> _Content revision data_
+===+

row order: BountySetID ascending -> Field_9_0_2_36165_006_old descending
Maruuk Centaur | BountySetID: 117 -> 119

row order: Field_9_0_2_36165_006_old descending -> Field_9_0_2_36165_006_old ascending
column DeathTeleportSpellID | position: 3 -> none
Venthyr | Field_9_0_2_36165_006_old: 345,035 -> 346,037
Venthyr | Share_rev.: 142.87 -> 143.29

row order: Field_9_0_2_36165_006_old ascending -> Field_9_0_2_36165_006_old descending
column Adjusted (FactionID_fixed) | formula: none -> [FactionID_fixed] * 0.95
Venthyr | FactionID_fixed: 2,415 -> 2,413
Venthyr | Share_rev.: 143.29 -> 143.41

+===+

> _WHAT TO WORK ON_
Total lines holding "none" in the records: report this figure alone.

> _SOLVED EXERCISE_
2